=== AIM OF THE TASK ===
You are asked to write out the full listing exactly as it stands.

=== AVAILABLE DATA ===
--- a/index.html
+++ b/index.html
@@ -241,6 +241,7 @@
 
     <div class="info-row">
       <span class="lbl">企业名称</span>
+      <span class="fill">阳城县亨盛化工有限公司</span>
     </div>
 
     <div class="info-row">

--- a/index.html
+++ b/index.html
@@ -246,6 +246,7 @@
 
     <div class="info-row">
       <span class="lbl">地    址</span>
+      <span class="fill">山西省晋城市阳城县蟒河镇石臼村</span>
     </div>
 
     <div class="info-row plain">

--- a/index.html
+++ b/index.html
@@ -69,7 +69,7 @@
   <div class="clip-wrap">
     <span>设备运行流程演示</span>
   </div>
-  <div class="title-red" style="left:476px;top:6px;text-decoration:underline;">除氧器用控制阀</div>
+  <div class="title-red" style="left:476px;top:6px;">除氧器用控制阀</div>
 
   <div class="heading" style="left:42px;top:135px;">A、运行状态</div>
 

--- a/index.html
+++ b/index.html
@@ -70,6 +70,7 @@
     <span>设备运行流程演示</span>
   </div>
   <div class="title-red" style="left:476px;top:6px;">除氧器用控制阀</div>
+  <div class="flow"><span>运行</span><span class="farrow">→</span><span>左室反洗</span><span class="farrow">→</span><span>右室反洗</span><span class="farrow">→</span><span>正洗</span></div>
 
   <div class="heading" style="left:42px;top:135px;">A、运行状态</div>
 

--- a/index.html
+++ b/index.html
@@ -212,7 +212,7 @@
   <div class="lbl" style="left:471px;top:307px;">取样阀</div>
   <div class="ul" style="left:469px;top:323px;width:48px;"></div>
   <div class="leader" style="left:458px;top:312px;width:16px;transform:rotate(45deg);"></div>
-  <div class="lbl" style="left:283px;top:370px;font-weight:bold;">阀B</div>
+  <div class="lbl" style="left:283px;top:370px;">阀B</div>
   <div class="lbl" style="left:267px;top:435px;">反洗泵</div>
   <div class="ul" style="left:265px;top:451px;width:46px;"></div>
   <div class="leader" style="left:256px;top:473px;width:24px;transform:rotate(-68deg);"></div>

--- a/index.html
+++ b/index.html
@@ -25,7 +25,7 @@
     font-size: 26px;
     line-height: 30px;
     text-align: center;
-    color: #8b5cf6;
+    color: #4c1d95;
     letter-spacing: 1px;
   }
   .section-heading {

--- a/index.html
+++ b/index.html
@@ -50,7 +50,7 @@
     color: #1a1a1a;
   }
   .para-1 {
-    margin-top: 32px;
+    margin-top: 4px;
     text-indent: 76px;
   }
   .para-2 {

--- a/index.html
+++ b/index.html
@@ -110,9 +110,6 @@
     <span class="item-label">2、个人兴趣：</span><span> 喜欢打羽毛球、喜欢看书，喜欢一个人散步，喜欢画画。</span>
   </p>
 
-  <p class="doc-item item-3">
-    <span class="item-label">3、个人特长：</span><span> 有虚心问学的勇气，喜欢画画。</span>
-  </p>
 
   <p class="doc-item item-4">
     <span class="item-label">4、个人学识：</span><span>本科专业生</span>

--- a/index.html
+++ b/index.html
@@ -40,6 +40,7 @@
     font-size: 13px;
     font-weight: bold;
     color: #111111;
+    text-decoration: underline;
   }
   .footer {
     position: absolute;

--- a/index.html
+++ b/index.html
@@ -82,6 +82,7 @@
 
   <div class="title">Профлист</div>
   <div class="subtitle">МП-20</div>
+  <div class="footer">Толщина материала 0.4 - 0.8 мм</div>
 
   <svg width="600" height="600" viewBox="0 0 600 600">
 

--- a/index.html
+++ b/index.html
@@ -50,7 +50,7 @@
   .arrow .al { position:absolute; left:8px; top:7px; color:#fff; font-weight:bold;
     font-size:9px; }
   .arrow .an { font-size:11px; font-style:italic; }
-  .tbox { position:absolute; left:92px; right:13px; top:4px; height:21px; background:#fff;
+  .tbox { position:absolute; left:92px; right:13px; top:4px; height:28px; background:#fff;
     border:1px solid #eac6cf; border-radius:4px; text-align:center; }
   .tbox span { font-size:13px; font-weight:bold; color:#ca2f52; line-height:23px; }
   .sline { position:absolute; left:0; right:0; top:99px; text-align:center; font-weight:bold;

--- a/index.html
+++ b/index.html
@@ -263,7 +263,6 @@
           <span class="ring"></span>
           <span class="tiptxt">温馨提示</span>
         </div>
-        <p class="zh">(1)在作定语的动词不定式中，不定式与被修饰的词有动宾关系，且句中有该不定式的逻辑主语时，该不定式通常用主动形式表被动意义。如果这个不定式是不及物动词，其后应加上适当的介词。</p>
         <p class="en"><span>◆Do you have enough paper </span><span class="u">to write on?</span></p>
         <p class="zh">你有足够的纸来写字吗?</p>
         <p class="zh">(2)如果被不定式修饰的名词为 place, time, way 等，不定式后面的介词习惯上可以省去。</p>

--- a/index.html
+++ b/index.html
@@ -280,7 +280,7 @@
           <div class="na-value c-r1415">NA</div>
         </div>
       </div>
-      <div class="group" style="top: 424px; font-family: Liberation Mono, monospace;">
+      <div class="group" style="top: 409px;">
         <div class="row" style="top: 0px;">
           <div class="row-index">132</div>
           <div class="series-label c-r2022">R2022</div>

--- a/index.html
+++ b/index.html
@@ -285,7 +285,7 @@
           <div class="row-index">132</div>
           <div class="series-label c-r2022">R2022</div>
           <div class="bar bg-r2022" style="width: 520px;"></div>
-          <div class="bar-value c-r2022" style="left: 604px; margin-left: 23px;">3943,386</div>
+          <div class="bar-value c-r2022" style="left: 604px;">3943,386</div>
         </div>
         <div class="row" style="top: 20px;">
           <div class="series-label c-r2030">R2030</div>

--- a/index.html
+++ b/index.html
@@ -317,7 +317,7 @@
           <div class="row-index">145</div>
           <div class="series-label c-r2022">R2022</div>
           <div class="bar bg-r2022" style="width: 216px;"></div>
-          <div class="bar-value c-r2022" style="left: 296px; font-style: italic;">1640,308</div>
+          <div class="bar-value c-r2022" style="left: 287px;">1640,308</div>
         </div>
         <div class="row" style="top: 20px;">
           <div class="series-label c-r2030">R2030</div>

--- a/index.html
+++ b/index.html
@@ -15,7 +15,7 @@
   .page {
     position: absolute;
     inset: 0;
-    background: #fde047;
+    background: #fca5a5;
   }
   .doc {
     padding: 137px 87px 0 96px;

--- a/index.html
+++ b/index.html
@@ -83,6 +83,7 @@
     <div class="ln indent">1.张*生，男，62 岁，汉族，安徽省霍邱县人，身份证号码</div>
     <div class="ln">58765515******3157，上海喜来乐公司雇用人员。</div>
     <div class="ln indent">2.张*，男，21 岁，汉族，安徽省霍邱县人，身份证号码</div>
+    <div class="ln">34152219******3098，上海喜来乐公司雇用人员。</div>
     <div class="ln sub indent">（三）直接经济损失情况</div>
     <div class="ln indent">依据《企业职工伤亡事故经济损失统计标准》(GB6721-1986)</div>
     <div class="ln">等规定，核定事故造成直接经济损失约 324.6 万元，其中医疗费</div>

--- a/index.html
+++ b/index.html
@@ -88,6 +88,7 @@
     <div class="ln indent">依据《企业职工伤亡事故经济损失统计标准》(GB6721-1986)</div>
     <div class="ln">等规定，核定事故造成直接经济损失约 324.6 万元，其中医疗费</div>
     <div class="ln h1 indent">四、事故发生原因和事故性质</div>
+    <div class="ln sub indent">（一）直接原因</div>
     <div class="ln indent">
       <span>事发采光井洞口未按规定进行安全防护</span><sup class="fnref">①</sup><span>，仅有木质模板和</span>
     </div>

=== EXERCISE OUTPUT ===
--- a/index.html
+++ b/index.html
@@ -241,6 +241,7 @@
 
     <div class="info-row">
       <span class="lbl">企业名称</span>
+      <span class="fill">阳城县亨盛化工有限公司</span>
     </div>
 
     <div class="info-row">

--- a/index.html
+++ b/index.html
@@ -246,6 +246,7 @@
 
     <div class="info-row">
       <span class="lbl">地    址</span>
+      <span class="fill">山西省晋城市阳城县蟒河镇石臼村</span>
     </div>
 
     <div class="info-row plain">

--- a/index.html
+++ b/index.html
@@ -69,7 +69,7 @@
   <div class="clip-wrap">
     <span>设备运行流程演示</span>
   </div>
-  <div class="title-red" style="left:476px;top:6px;text-decoration:underline;">除氧器用控制阀</div>
+  <div class="title-red" style="left:476px;top:6px;">除氧器用控制阀</div>
 
   <div class="heading" style="left:42px;top:135px;">A、运行状态</div>
 

--- a/index.html
+++ b/index.html
@@ -70,6 +70,7 @@
     <span>设备运行流程演示</span>
   </div>
   <div class="title-red" style="left:476px;top:6px;">除氧器用控制阀</div>
+  <div class="flow"><span>运行</span><span class="farrow">→</span><span>左室反洗</span><span class="farrow">→</span><span>右室反洗</span><span class="farrow">→</span><span>正洗</span></div>
 
   <div class="heading" style="left:42px;top:135px;">A、运行状态</div>
 

--- a/index.html
+++ b/index.html
@@ -212,7 +212,7 @@
   <div class="lbl" style="left:471px;top:307px;">取样阀</div>
   <div class="ul" style="left:469px;top:323px;width:48px;"></div>
   <div class="leader" style="left:458px;top:312px;width:16px;transform:rotate(45deg);"></div>
-  <div class="lbl" style="left:283px;top:370px;font-weight:bold;">阀B</div>
+  <div class="lbl" style="left:283px;top:370px;">阀B</div>
   <div class="lbl" style="left:267px;top:435px;">反洗泵</div>
   <div class="ul" style="left:265px;top:451px;width:46px;"></div>
   <div class="leader" style="left:256px;top:473px;width:24px;transform:rotate(-68deg);"></div>

--- a/index.html
+++ b/index.html
@@ -25,7 +25,7 @@
     font-size: 26px;
     line-height: 30px;
     text-align: center;
-    color: #8b5cf6;
+    color: #4c1d95;
     letter-spacing: 1px;
   }
   .section-heading {

--- a/index.html
+++ b/index.html
@@ -50,7 +50,7 @@
     color: #1a1a1a;
   }
   .para-1 {
-    margin-top: 32px;
+    margin-top: 4px;
     text-indent: 76px;
   }
   .para-2 {

--- a/index.html
+++ b/index.html
@@ -110,9 +110,6 @@
     <span class="item-label">2、个人兴趣：</span><span> 喜欢打羽毛球、喜欢看书，喜欢一个人散步，喜欢画画。</span>
   </p>
 
-  <p class="doc-item item-3">
-    <span class="item-label">3、个人特长：</span><span> 有虚心问学的勇气，喜欢画画。</span>
-  </p>
 
   <p class="doc-item item-4">
     <span class="item-label">4、个人学识：</span><span>本科专业生</span>

--- a/index.html
+++ b/index.html
@@ -40,6 +40,7 @@
     font-size: 13px;
     font-weight: bold;
     color: #111111;
+    text-decoration: underline;
   }
   .footer {
     position: absolute;

--- a/index.html
+++ b/index.html
@@ -82,6 +82,7 @@
 
   <div class="title">Профлист</div>
   <div class="subtitle">МП-20</div>
+  <div class="footer">Толщина материала 0.4 - 0.8 мм</div>
 
   <svg width="600" height="600" viewBox="0 0 600 600">
 

--- a/index.html
+++ b/index.html
@@ -50,7 +50,7 @@
   .arrow .al { position:absolute; left:8px; top:7px; color:#fff; font-weight:bold;
     font-size:9px; }
   .arrow .an { font-size:11px; font-style:italic; }
-  .tbox { position:absolute; left:92px; right:13px; top:4px; height:21px; background:#fff;
+  .tbox { position:absolute; left:92px; right:13px; top:4px; height:28px; background:#fff;
     border:1px solid #eac6cf; border-radius:4px; text-align:center; }
   .tbox span { font-size:13px; font-weight:bold; color:#ca2f52; line-height:23px; }
   .sline { position:absolute; left:0; right:0; top:99px; text-align:center; font-weight:bold;

--- a/index.html
+++ b/index.html
@@ -263,7 +263,6 @@
           <span class="ring"></span>
           <span class="tiptxt">温馨提示</span>
         </div>
-        <p class="zh">(1)在作定语的动词不定式中，不定式与被修饰的词有动宾关系，且句中有该不定式的逻辑主语时，该不定式通常用主动形式表被动意义。如果这个不定式是不及物动词，其后应加上适当的介词。</p>
         <p class="en"><span>◆Do you have enough paper </span><span class="u">to write on?</span></p>
         <p class="zh">你有足够的纸来写字吗?</p>
         <p class="zh">(2)如果被不定式修饰的名词为 place, time, way 等，不定式后面的介词习惯上可以省去。</p>

--- a/index.html
+++ b/index.html
@@ -280,7 +280,7 @@
           <div class="na-value c-r1415">NA</div>
         </div>
       </div>
-      <div class="group" style="top: 424px; font-family: Liberation Mono, monospace;">
+      <div class="group" style="top: 409px;">
         <div class="row" style="top: 0px;">
           <div class="row-index">132</div>
           <div class="series-label c-r2022">R2022</div>

--- a/index.html
+++ b/index.html
@@ -285,7 +285,7 @@
           <div class="row-index">132</div>
           <div class="series-label c-r2022">R2022</div>
           <div class="bar bg-r2022" style="width: 520px;"></div>
-          <div class="bar-value c-r2022" style="left: 604px; margin-left: 23px;">3943,386</div>
+          <div class="bar-value c-r2022" style="left: 604px;">3943,386</div>
         </div>
         <div class="row" style="top: 20px;">
           <div class="series-label c-r2030">R2030</div>

--- a/index.html
+++ b/index.html
@@ -317,7 +317,7 @@
           <div class="row-index">145</div>
           <div class="series-label c-r2022">R2022</div>
           <div class="bar bg-r2022" style="width: 216px;"></div>
-          <div class="bar-value c-r2022" style="left: 296px; font-style: italic;">1640,308</div>
+          <div class="bar-value c-r2022" style="left: 287px;">1640,308</div>
         </div>
         <div class="row" style="top: 20px;">
           <div class="series-label c-r2030">R2030</div>

--- a/index.html
+++ b/index.html
@@ -15,7 +15,7 @@
   .page {
     position: absolute;
     inset: 0;
-    background: #fde047;
+    background: #fca5a5;
   }
   .doc {
     padding: 137px 87px 0 96px;

--- a/index.html
+++ b/index.html
@@ -83,6 +83,7 @@
     <div class="ln indent">1.张*生，男，62 岁，汉族，安徽省霍邱县人，身份证号码</div>
     <div class="ln">58765515******3157，上海喜来乐公司雇用人员。</div>
     <div class="ln indent">2.张*，男，21 岁，汉族，安徽省霍邱县人，身份证号码</div>
+    <div class="ln">34152219******3098，上海喜来乐公司雇用人员。</div>
     <div class="ln sub indent">（三）直接经济损失情况</div>
     <div class="ln indent">依据《企业职工伤亡事故经济损失统计标准》(GB6721-1986)</div>
     <div class="ln">等规定，核定事故造成直接经济损失约 324.6 万元，其中医疗费</div>

--- a/index.html
+++ b/index.html
@@ -88,6 +88,7 @@
     <div class="ln indent">依据《企业职工伤亡事故经济损失统计标准》(GB6721-1986)</div>
     <div class="ln">等规定，核定事故造成直接经济损失约 324.6 万元，其中医疗费</div>
     <div class="ln h1 indent">四、事故发生原因和事故性质</div>
+    <div class="ln sub indent">（一）直接原因</div>
     <div class="ln indent">
       <span>事发采光井洞口未按规定进行安全防护</span><sup class="fnref">①</sup><span>，仅有木质模板和</span>
     </div>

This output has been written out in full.